DOMANDA
gentile dottore le chiedo un parere su un elettrocardiogramma che mio figlio di 6 anni ha fatto a scopo cautelativo per la piscina
dall’esito e’ stato riscontrato episodi di qt lungo del valore di 0.43 sia a riposo che sotto sforzo che nel sonno
per la diagnosi e’ stato usato l’holter
per i medici del bambin gesu di roma e’ il caso di rivederlo tra un mese e mezzo e ripetere gli esami
ma che cosa comporta questa anomalia nella vita di mio figlio e aparte di nn fare piu piscina e con una cura farmacologica si guarisce
mi spieghi meglio perche su internet quello che leggo nn e’ rassicurante
RISPOSTA
Gent.mo
la sindrome del QT lungo è una malattia dei canali elettrici delle cellule del cuore, che può avere una base genetica.

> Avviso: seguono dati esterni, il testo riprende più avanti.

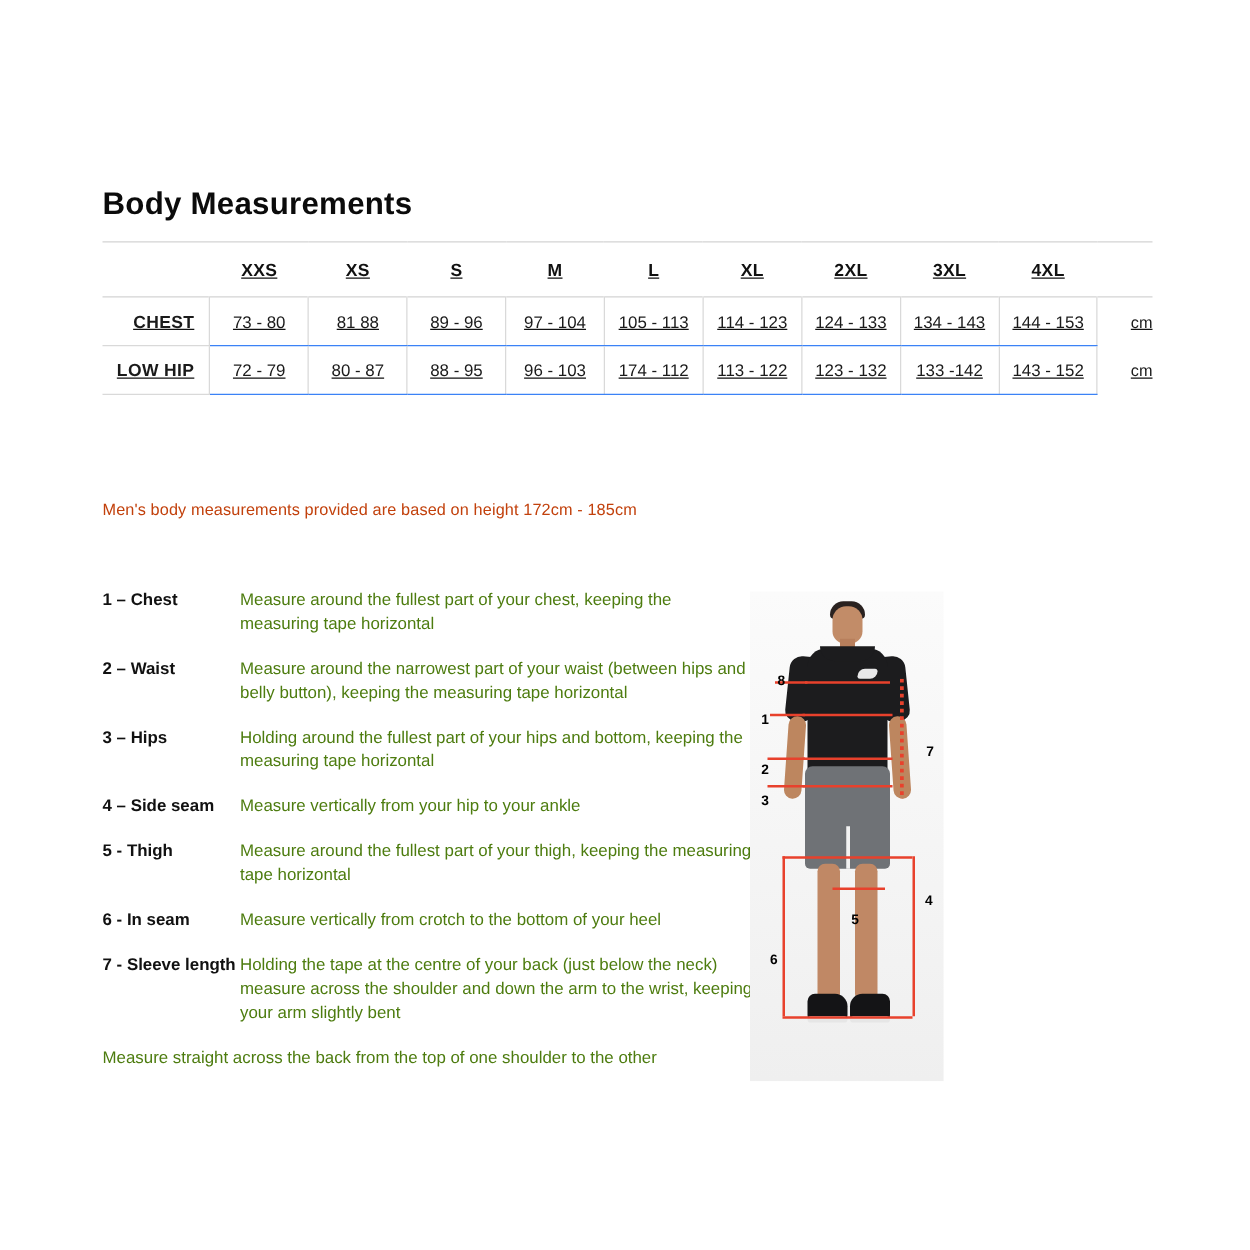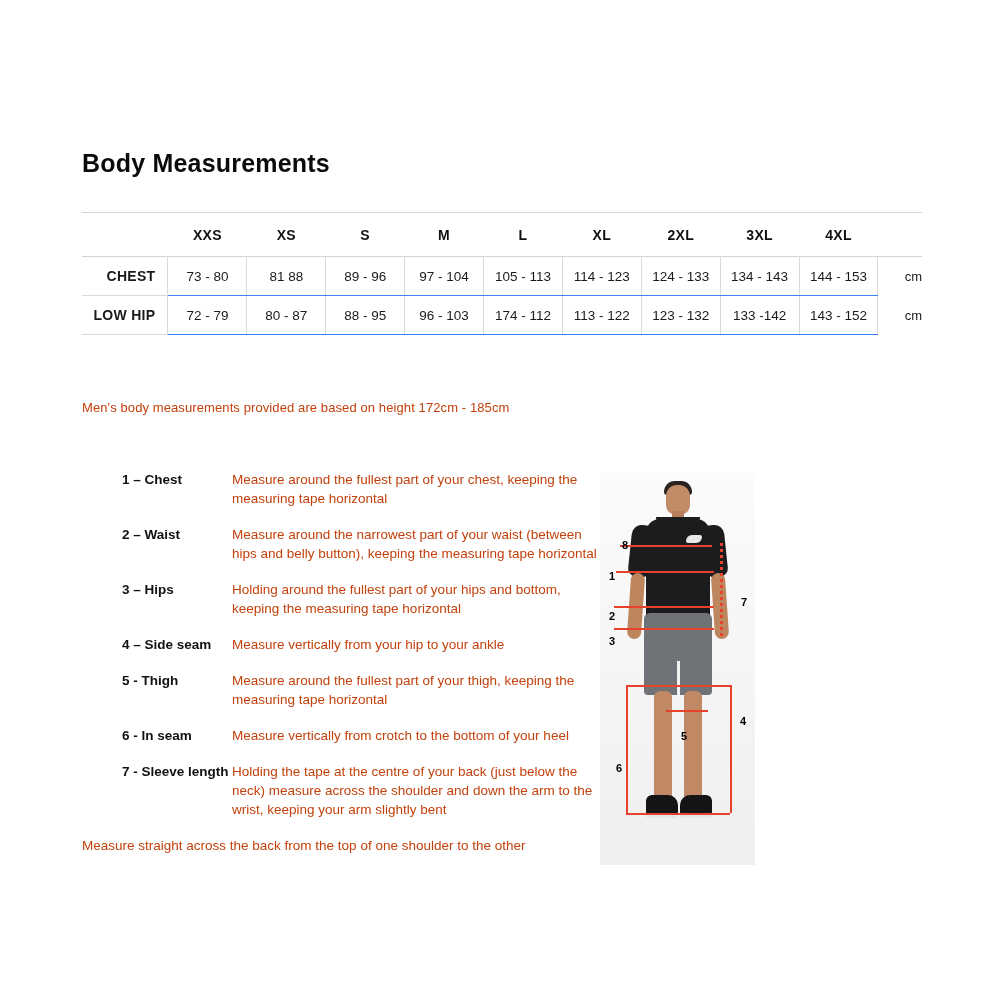--- a/index.html
+++ b/index.html
@@ -32,8 +32,9 @@
   .table-wrap {
     position: absolute;
     left: 82px;
-    top: 212px;
+    top: 193px;
     width: 840px;
+    text-decoration: underline;
   }
   table.size-table {
     border-collapse: collapse;

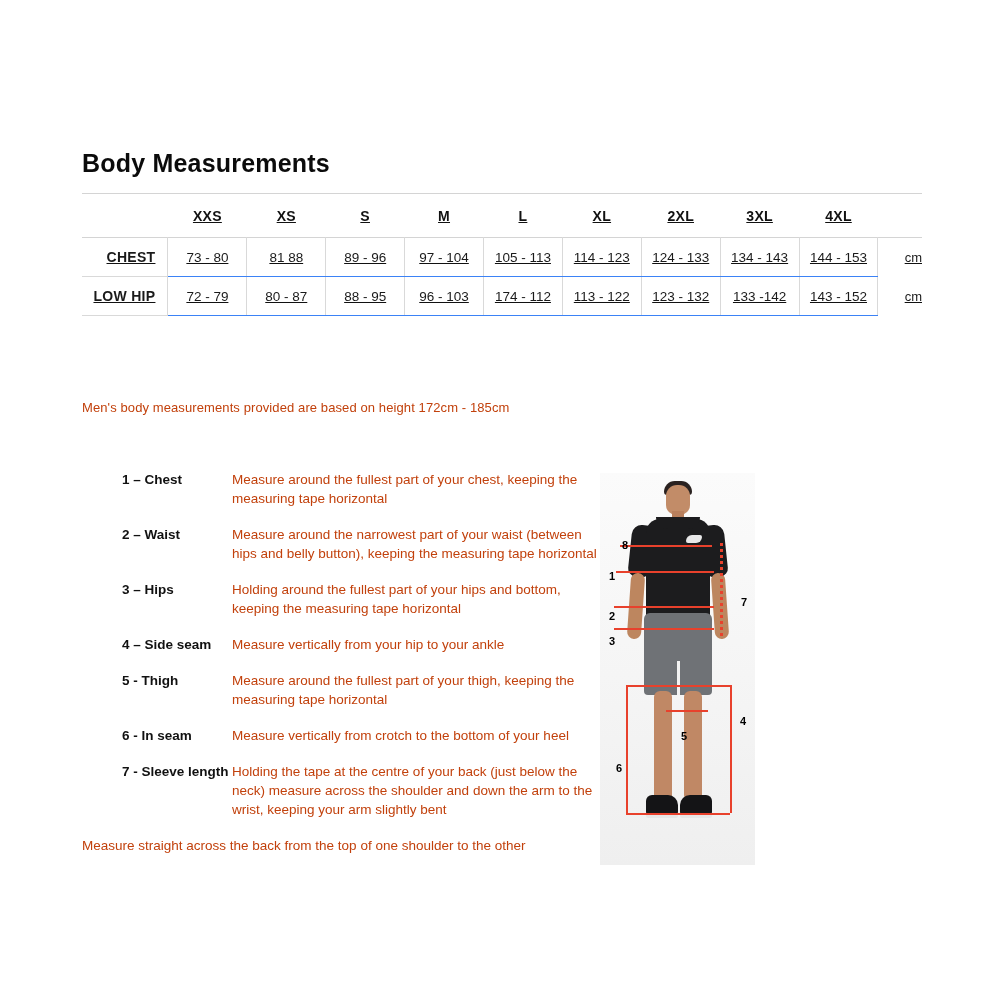--- a/index.html
+++ b/index.html
@@ -120,7 +120,6 @@
     font-weight: bold;
     color: #111;
     line-height: 19px;
-    margin-left: 40px;
   }
   .def-desc {
     flex: 1;

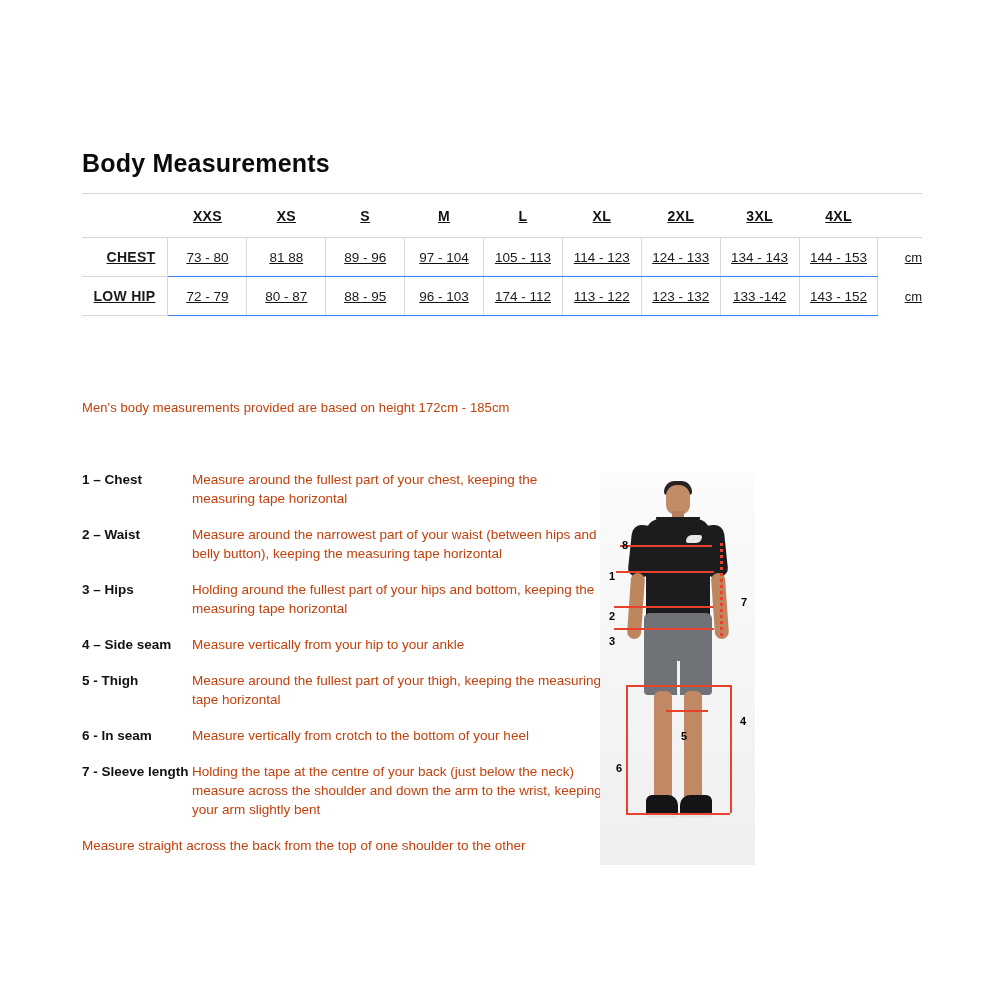--- a/index.html
+++ b/index.html
@@ -124,7 +124,7 @@
   .def-desc {
     flex: 1;
     font-size: 13.5px;
-    color: #c2410c;
+    color: #4d7c0f;
     line-height: 19px;
   }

A parte l’anomalia che si vede all’ECG, il problema fondamentale è che si possono sviluppare delle aritmie sul cuore, che possono anche essere minacciose per la vita. Per inquadrare correttamente una sindrome del QT lungo è necessario fare dei test genetici, fare l’ECG a tutta la famiglia, tenere sempre sotto controllo i pazienti con Holter ECG seriati, ed eventualmente assumere dei farmaci (quali i beta-bloccanti) per proteggere il cuore dal rischio di aritmie. Sono in pieno accordo con i colleghi di Roma sulla indicazione ad una rivalutazione a breve, per confermare la diagnosi e capire come impostare i futuri controlli e se iniziare terapie specifiche.